__WHAT YOU SHOULD DO__.
Reproduce word for word the lines of the listing from the first one through the one with "[119,446,413,464] http://localhost:63328/api/posts/getAll; ->", omitting every picture.

__DATA TO USE__.
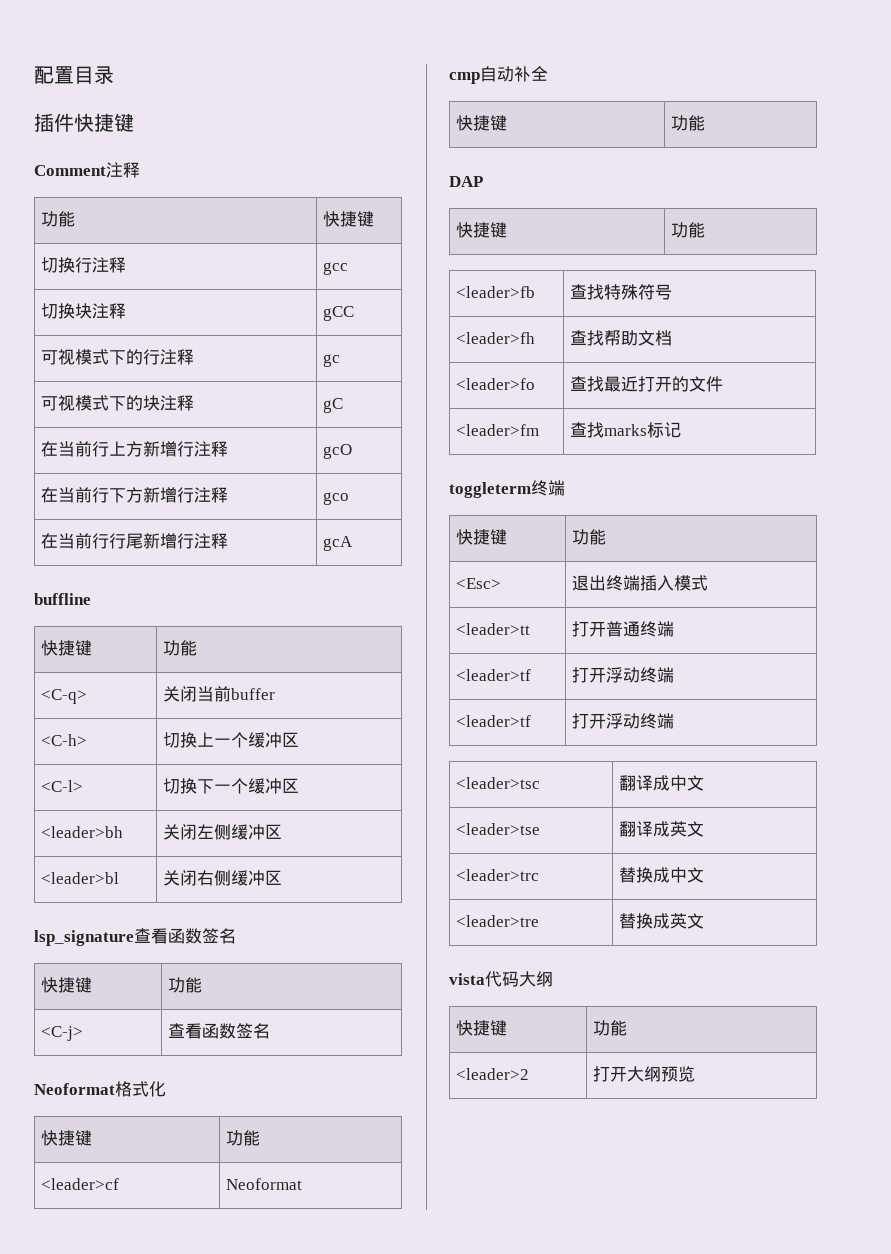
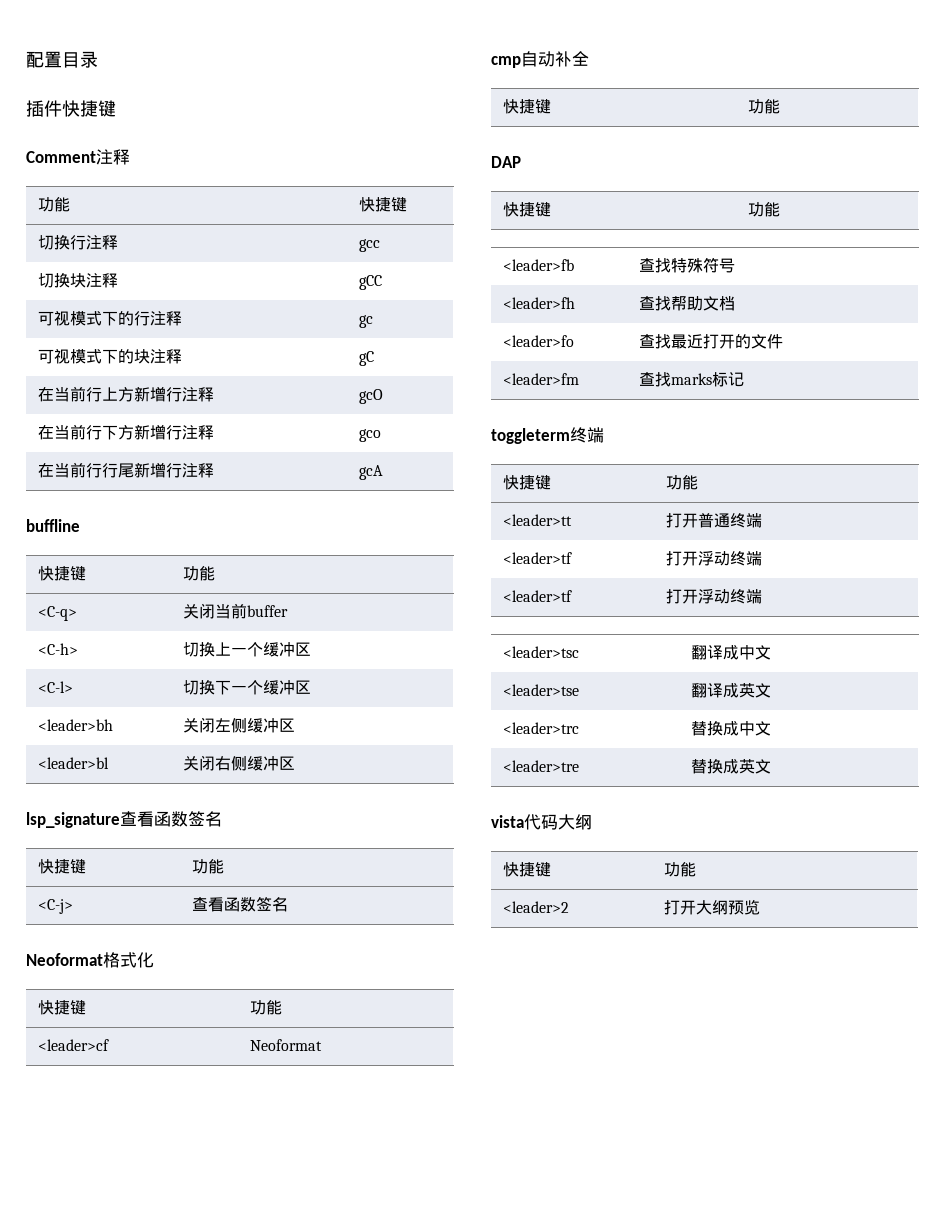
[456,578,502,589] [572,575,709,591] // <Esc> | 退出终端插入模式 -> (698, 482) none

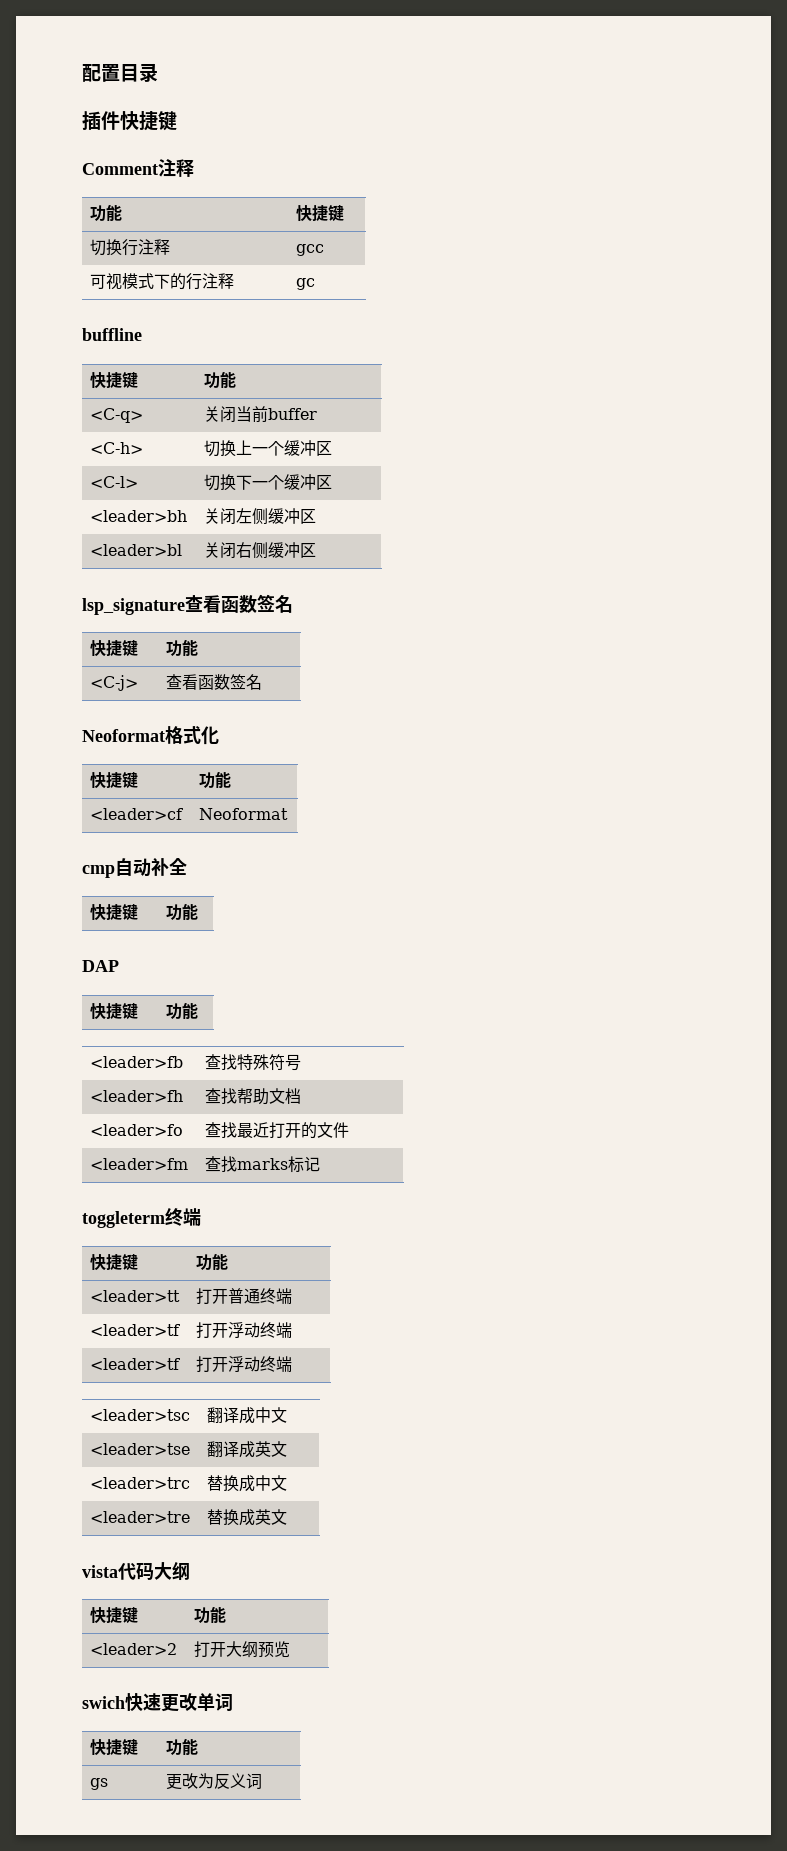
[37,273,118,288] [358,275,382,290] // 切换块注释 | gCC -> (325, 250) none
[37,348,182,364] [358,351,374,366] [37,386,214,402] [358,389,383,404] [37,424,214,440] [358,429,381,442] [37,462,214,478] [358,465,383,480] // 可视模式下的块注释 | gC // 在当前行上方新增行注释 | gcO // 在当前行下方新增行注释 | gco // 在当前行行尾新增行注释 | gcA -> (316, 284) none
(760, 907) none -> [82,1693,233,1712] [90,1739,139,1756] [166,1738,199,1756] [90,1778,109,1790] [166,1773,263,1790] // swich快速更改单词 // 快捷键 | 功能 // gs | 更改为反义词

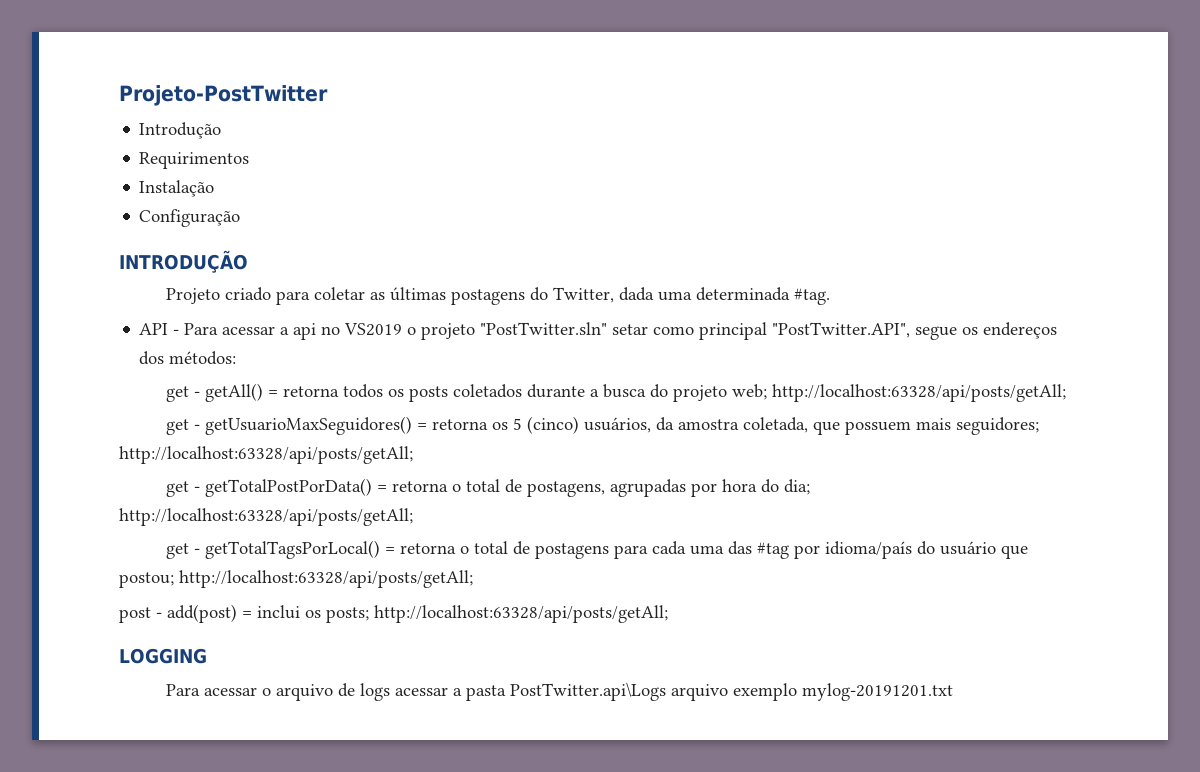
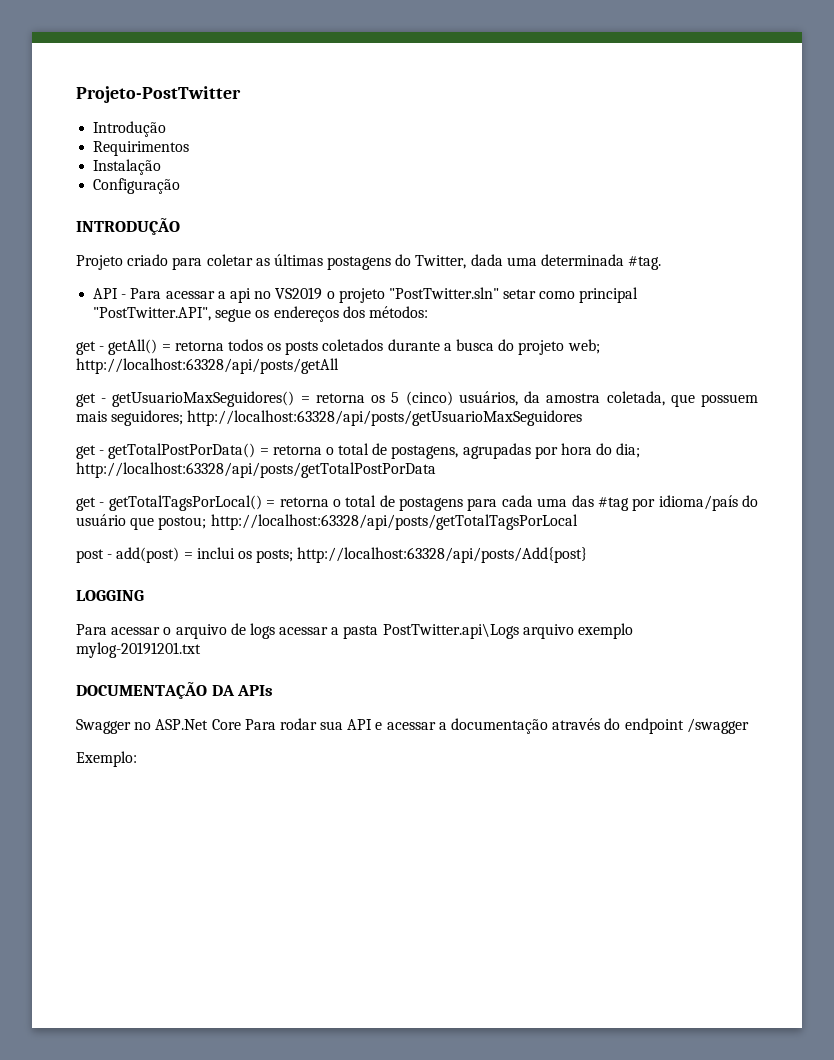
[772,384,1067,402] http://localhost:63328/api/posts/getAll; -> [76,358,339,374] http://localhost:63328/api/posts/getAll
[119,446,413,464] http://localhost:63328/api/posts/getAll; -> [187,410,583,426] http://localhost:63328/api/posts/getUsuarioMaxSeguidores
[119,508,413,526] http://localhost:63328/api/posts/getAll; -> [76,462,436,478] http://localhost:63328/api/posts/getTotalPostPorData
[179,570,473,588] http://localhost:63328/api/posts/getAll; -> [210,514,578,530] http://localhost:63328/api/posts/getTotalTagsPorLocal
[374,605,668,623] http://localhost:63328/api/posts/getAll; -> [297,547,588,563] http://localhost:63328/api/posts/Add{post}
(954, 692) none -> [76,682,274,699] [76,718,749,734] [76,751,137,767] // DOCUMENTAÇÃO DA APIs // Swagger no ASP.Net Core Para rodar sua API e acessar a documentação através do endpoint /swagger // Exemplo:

__WRITTEN RESPONSE__.
[456,578,502,589] [572,575,709,591] // <Esc> | 退出终端插入模式 -> (698, 482) none

[37,273,118,288] [358,275,382,290] // 切换块注释 | gCC -> (325, 250) none
[37,348,182,364] [358,351,374,366] [37,386,214,402] [358,389,383,404] [37,424,214,440] [358,429,381,442] [37,462,214,478] [358,465,383,480] // 可视模式下的块注释 | gC // 在当前行上方新增行注释 | gcO // 在当前行下方新增行注释 | gco // 在当前行行尾新增行注释 | gcA -> (316, 284) none
(760, 907) none -> [82,1693,233,1712] [90,1739,139,1756] [166,1738,199,1756] [90,1778,109,1790] [166,1773,263,1790] // swich快速更改单词 // 快捷键 | 功能 // gs | 更改为反义词

[772,384,1067,402] http://localhost:63328/api/posts/getAll; -> [76,358,339,374] http://localhost:63328/api/posts/getAll
[119,446,413,464] http://localhost:63328/api/posts/getAll; -> [187,410,583,426] http://localhost:63328/api/posts/getUsuarioMaxSeguidores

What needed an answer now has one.